YOUR ASSIGNMENT »
Each line of the records that includes "Garopaba" should be found and copied.

INPUT DATA »
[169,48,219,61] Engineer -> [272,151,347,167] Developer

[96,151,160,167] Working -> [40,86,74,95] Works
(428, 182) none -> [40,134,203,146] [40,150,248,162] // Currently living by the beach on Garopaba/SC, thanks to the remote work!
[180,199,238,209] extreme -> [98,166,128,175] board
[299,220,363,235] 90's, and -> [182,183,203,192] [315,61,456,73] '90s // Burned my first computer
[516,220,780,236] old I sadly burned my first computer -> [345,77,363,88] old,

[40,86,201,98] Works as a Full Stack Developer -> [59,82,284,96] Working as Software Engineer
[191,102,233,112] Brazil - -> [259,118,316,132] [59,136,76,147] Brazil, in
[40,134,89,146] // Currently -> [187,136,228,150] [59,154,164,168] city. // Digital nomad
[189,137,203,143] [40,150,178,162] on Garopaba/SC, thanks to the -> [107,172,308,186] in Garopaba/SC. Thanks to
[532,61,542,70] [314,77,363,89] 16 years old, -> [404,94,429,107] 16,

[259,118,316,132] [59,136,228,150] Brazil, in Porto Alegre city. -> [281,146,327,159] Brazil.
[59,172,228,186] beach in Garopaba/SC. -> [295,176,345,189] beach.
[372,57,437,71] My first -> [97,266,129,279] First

--

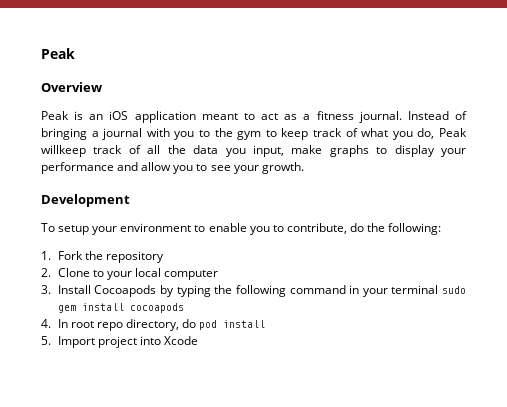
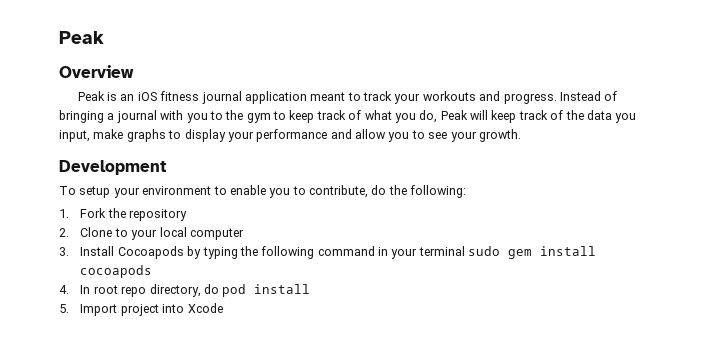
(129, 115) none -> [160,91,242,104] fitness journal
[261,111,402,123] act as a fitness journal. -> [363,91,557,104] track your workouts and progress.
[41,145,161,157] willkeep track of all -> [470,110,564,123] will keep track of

OUTPUT FOR THIS TASK »
(428, 182) none -> [40,134,203,146] [40,150,248,162] // Currently living by the beach on Garopaba/SC, thanks to the remote work!
[189,137,203,143] [40,150,178,162] on Garopaba/SC, thanks to the -> [107,172,308,186] in Garopaba/SC. Thanks to
[59,172,228,186] beach in Garopaba/SC. -> [295,176,345,189] beach.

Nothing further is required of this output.